そして、老人は彼女にも分かる明確な言葉を伝えた。
「よく頑張った。大いに喜んでくれ。お前はこの世で唯一神に忠実な者であった。だから、権威と権能を預かると良い」
その時、彼女の目から涙が溢れ出てその場に泣き崩れる。
初めてすべてが報われたと感じた。
そのかけがえのない瞬間は今までの負の感情が一気に喜びの感情へと昇華させ、はち切れんばかりの喜びが自分の胸は激しく高鳴らせる。
あまりの涙に息が荒くなり喜びで胸が苦しく両手で胸を握り絞め、天を仰ぐように泣いた。
そう、この瞬間全てが認められた。
自分の努力を認めてくれた人が現れたのだ。
目には見えないが、偉大な誰かに認められた事が嬉しくてたまらなかった。
喜びを体全体で現す彼女は気持ちが訳が分からなくなっていた。
「私は……相応しくなんてないです……私は弱いんです。何度も自殺をしました。何度も不平を吐きました。何度も高慢な振る舞いもしました。こんなわたしが権威と権能を預かる資格などありません……」
彼女は涙ながらに自分の愚かで弱い罪を訴えた。
そんな自分が力を受ける資格があるのか確かめるように老人に問うた。
老人は彼女に歩み寄り屈み込み両手で彼女を抱擁し背中をさすった。
「何を言う。十分に相応しい。神はこの試練を耐えられないとも考えていた。本来、そんな試練は与えない。しかし、お前は自分の意志で死なない道を選んだ。
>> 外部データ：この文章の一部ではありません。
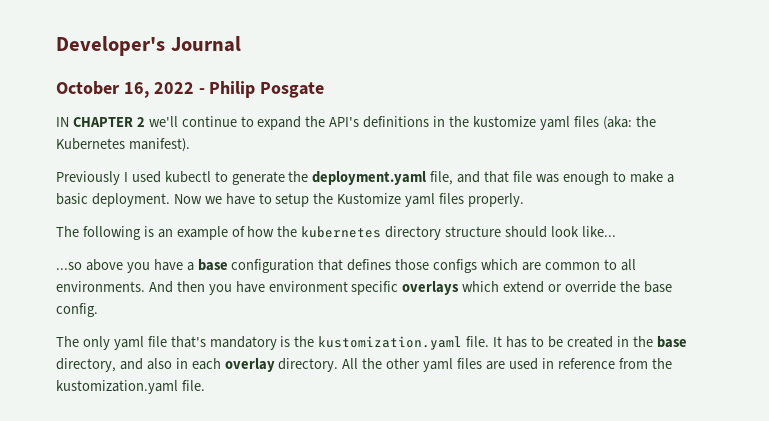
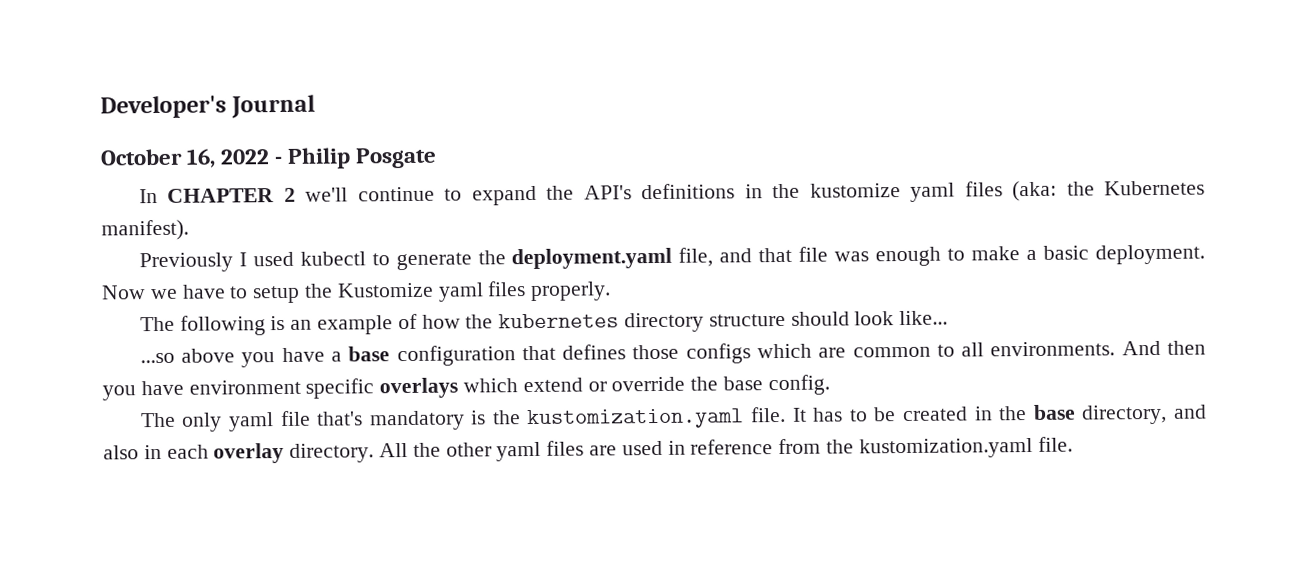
[56,117,69,127] IN -> [138,188,158,204] In

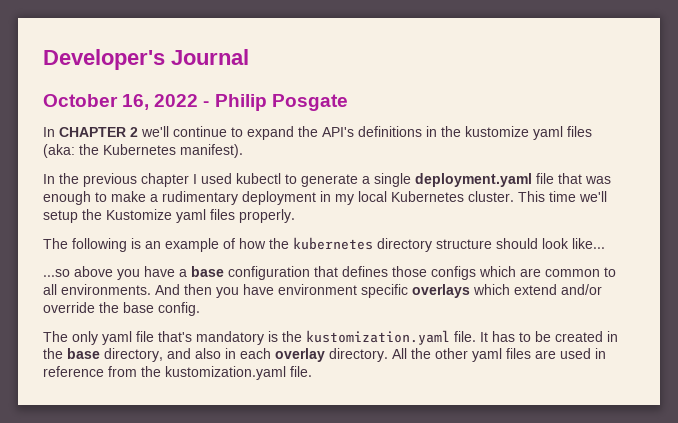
[138,252,233,273] Previously -> [43,173,189,187] In the previous chapter
[477,246,829,270] the deployment.yaml file, and that file -> [362,173,582,187] a single deployment.yaml file that
[1043,244,1206,265] [101,284,249,300] basic deployment. Now we have to -> [162,191,607,205] rudimentary deployment in my local Kubernetes cluster. This time we'll
[587,381,607,392] or -> [561,284,602,295] and/or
この装置に留まることでお前は自殺しても自殺を成立させない様に因果を引き寄せた。そして、いつ来るかも分からない時が来るまで傷だらけになりながら耐えた。悪魔に屈してこの装置から離れて自殺しなかった時点で十分に忍耐し役目を果たした。よくやった。人の身でよく悪魔に抗った。お主は権威の王と権能を受けるに相応しい。それでもこそ、永遠の生きるに能う」
アリシアは溢れる涙を堪え切れない。心にはただ、「ありがとう」と言う感謝の言葉しか浮かばなかった。
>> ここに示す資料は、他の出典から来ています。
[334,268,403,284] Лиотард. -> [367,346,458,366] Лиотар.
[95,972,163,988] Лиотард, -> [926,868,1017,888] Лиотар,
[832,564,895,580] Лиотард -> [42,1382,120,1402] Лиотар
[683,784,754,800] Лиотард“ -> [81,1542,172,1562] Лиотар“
「その謙虚で優しくところをよく知っている。誰かに惜しげなく尽くすその精神もな……子供達に犠牲と言う愛を施していたのをわたしは知っている。そして、さっきの言葉に見栄や傲慢は無い。変わろうと実践するその強さがある。だから、儂はお主を選んだ。--------わたしはあなたを選んだ。いや、あなたがわたしを選ばせたのです。救いたいと思ったんです。あなたは自由になった。だから、わたしにすら縛られる必要はありません。思うままに自分の
老人の声が途中からどこかで聞いた声に聞こえた。
その声は慈悲深く慈しみのある母の温もりを感じさせる声だった。
老人はゆっくりと立ち上がると地面に膝をつけたままの彼女の額に指を当てた。
そして、老人は唱えた。
「汝に権威の王と権能の祝福を!」
ここから少女は絶望を知り同時に希望を知った。
少女はどん底から駆け上がっていく。
それは全てを喰らう鷲のように力強い羽ばたきに変わっていく瞬間であり、永遠の命を受けた瞬間だった。